====== SUPPLIED RECORDS

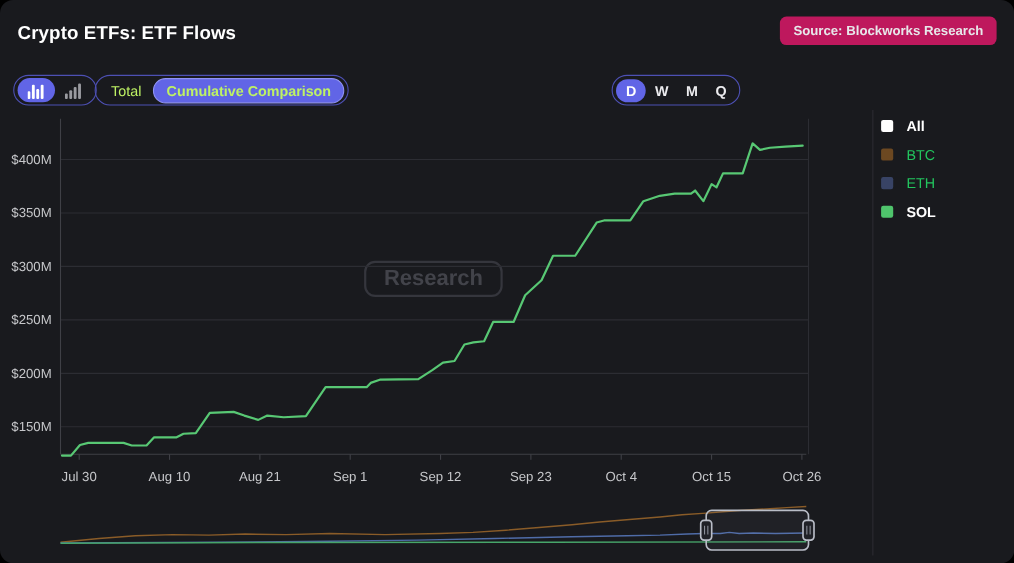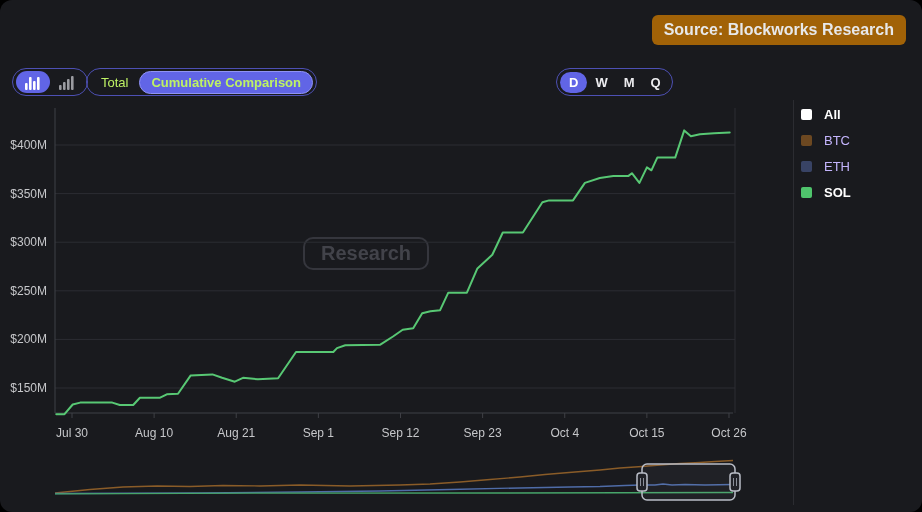--- a/index.html
+++ b/index.html
@@ -41,6 +41,7 @@
 
 <div class="card">
 
+  <div class="page-title">Crypto ETFs: ETF Flows</div>
   <button class="source-btn">Source: Blockworks Research</button>
 
   <div class="toolbar">

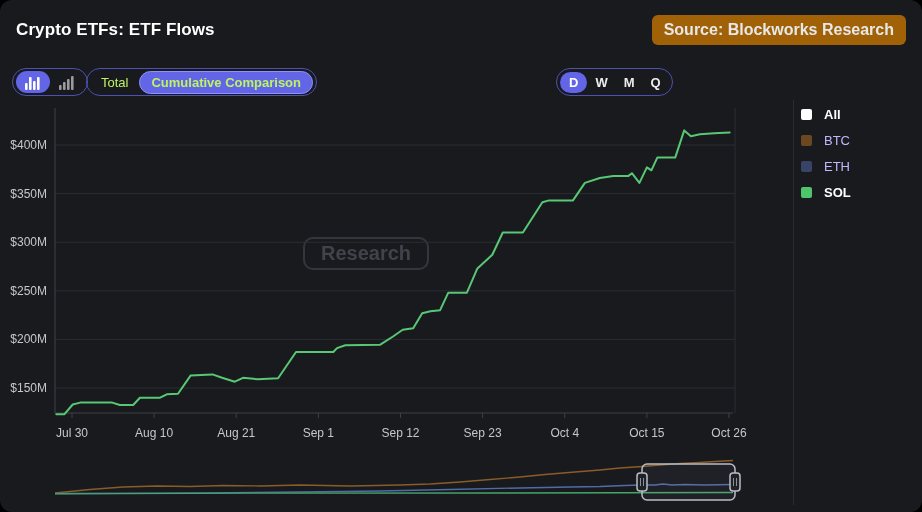--- a/index.html
+++ b/index.html
@@ -6,7 +6,7 @@
   .card{position:relative;width:922px;height:512px;background:#191a1e;border-radius:12px;overflow:hidden;}
   
   .page-title{position:absolute;left:16px;top:20px;font-size:17px;font-weight:700;color:#fff;letter-spacing:.1px;}
-  .source-btn{position:absolute;right:16px;top:15px;background:#a16207;color:#e7e8ea;font-size:16px;font-weight:700;
+  .source-btn{position:absolute;right:16px;top:15px;background:#be185d;color:#e7e8ea;font-size:12px;font-weight:700;
     padding:6px 12px;border-radius:6px;border:none;cursor:pointer;}
   
   .toolbar{position:absolute;left:0;top:68px;height:28px;width:100%;}

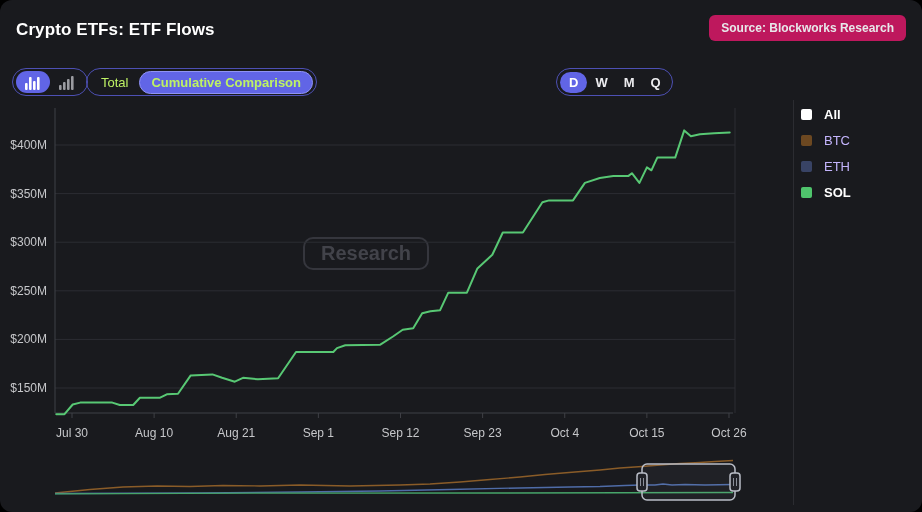--- a/index.html
+++ b/index.html
@@ -28,7 +28,7 @@
   .legend-swatch{width:11px;height:11px;border-radius:2px;flex:0 0 auto;}
   .legend-label{font-size:13px;}
   .legend-item.on .legend-label{color:#fff;font-weight:600;}
-  .legend-item.off .legend-label{color:#c4b5fd;font-weight:500;}
+  .legend-item.off .legend-label{color:#22c55e;font-weight:500;}
   .legend-item.off .legend-swatch{opacity:.85;}
   
   .watermark{position:absolute;left:303px;top:237px;display:flex;align-items:center;gap:14px;pointer-events:none;}

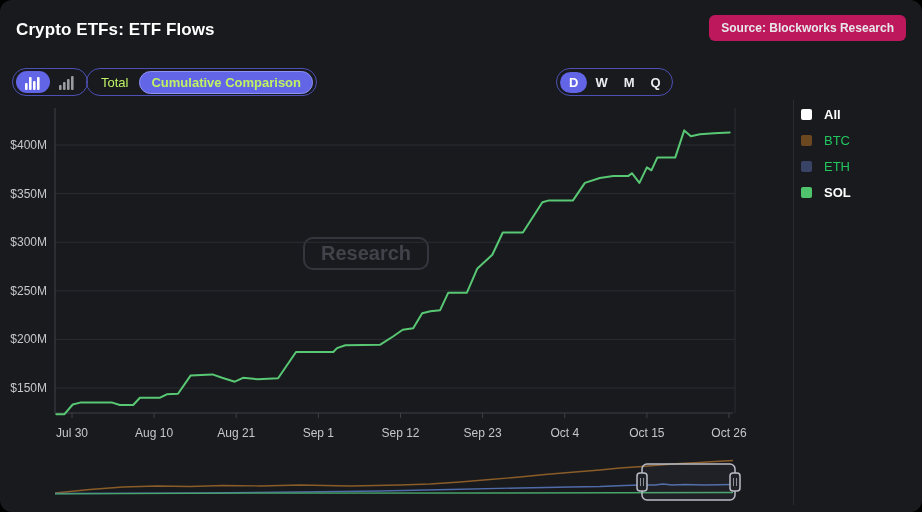--- a/index.html
+++ b/index.html
@@ -33,7 +33,7 @@
   
   .watermark{position:absolute;left:303px;top:237px;display:flex;align-items:center;gap:14px;pointer-events:none;}
   .wm-brand{font-size:34px;font-weight:700;color:#35363d;letter-spacing:-.5px;}
-  .wm-badge{border:2.5px solid #35363d;border-radius:10px;padding:3px 16px;font-size:20px;font-weight:600;color:#42434a;}
+  .wm-badge{border:2.5px solid #35363d;border-radius:10px;padding:3px 16px;font-size:20px;font-weight:600;color:#42434a;margin-left:28px;}
   svg text{font-family:"Liberation Sans",sans-serif;}
 </style>
 </head>

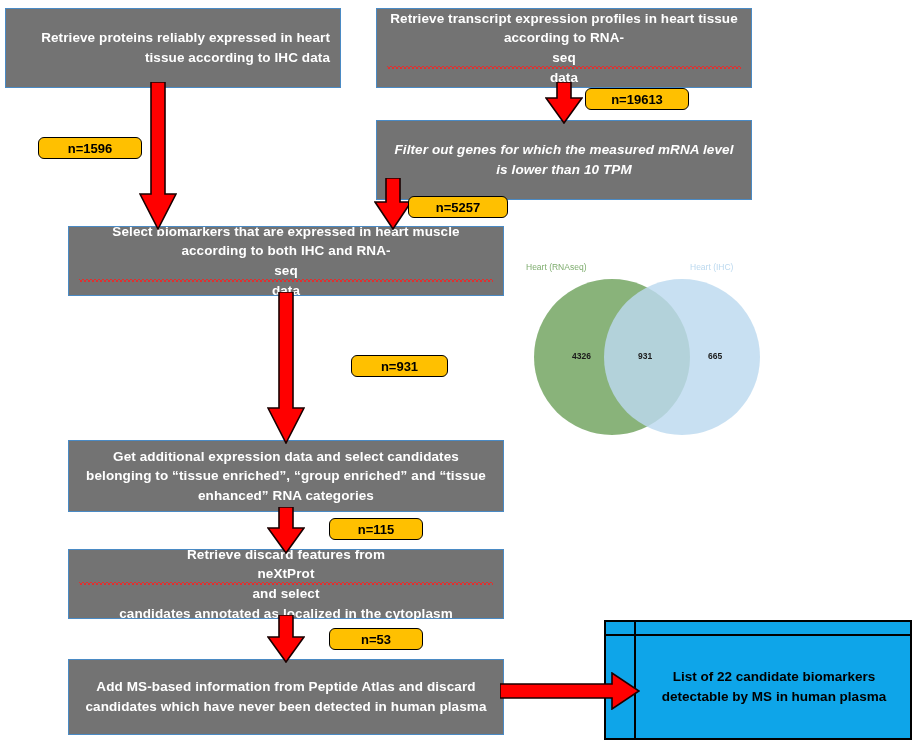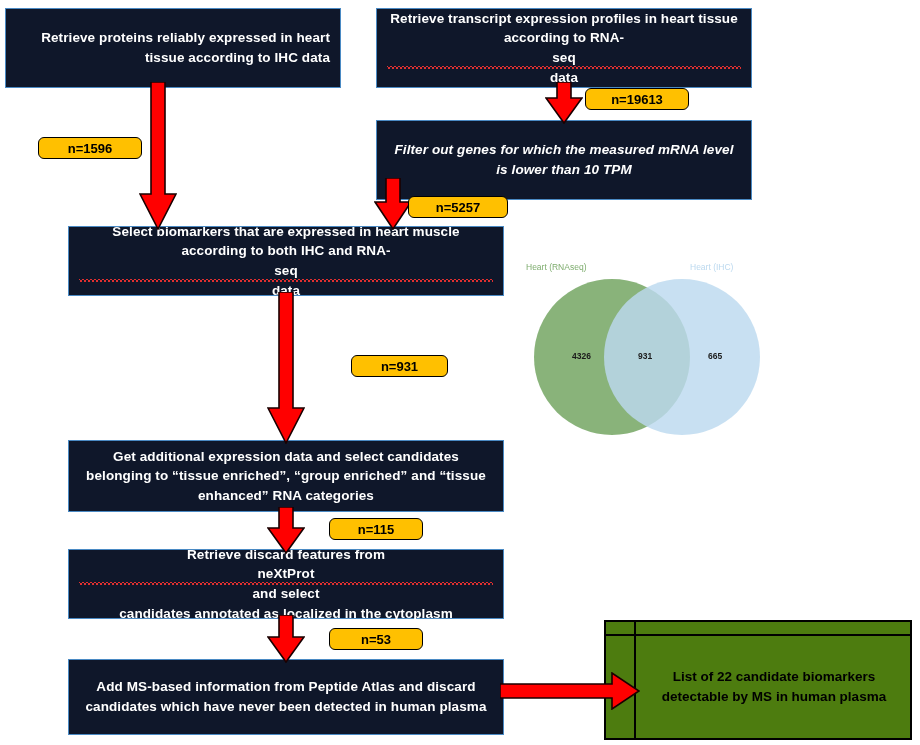--- a/index.html
+++ b/index.html
@@ -22,7 +22,7 @@
   .pbox {
     position: absolute;
     box-sizing: border-box;
-    background: #0f172a;
+    background: #737373;
     border: 1px solid #4a8ac4;
     color: #ffffff;
     font-weight: bold;

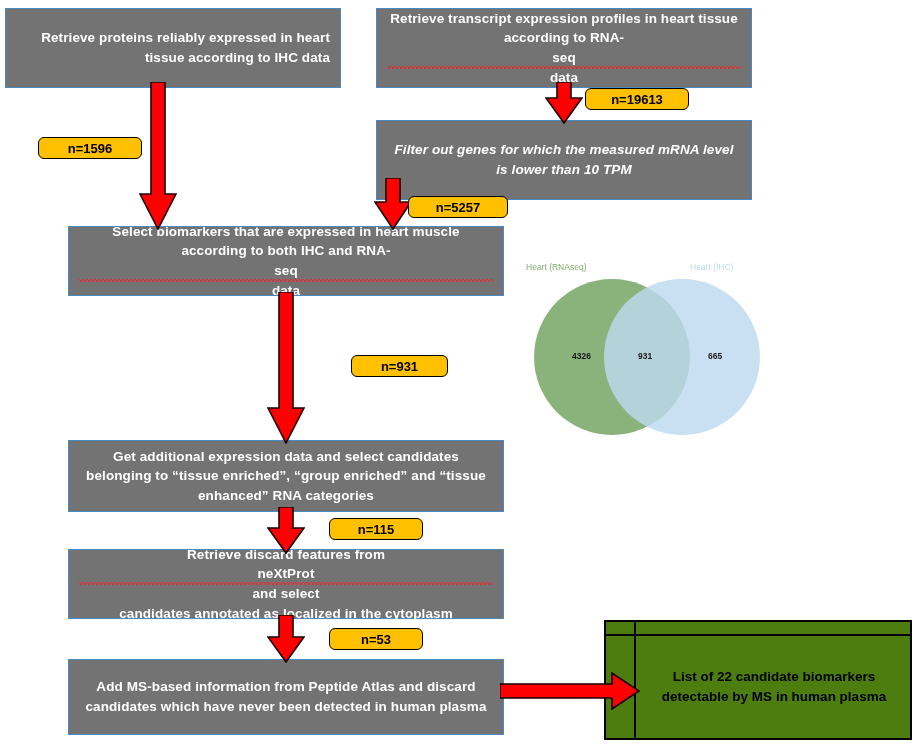--- a/index.html
+++ b/index.html
@@ -84,7 +84,7 @@
   .gbox {
     position: absolute;
     box-sizing: border-box;
-    background: #4d7c0f;
+    background: #0ea5e9;
     border: 2px solid #000000;
   }
   .gbox .grow-top {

============

§ **GOAL OF THE EXERCISE**:
Your task is to copy every line of the entries that contains the string "page".

§ **RESULT OF THIS TASK**:
+  <div class="page-title">Crypto ETFs: ETF Flows</div>
   .page-title{position:absolute;left:16px;top:20px;font-size:17px;font-weight:700;color:#fff;letter-spacing:.1px;}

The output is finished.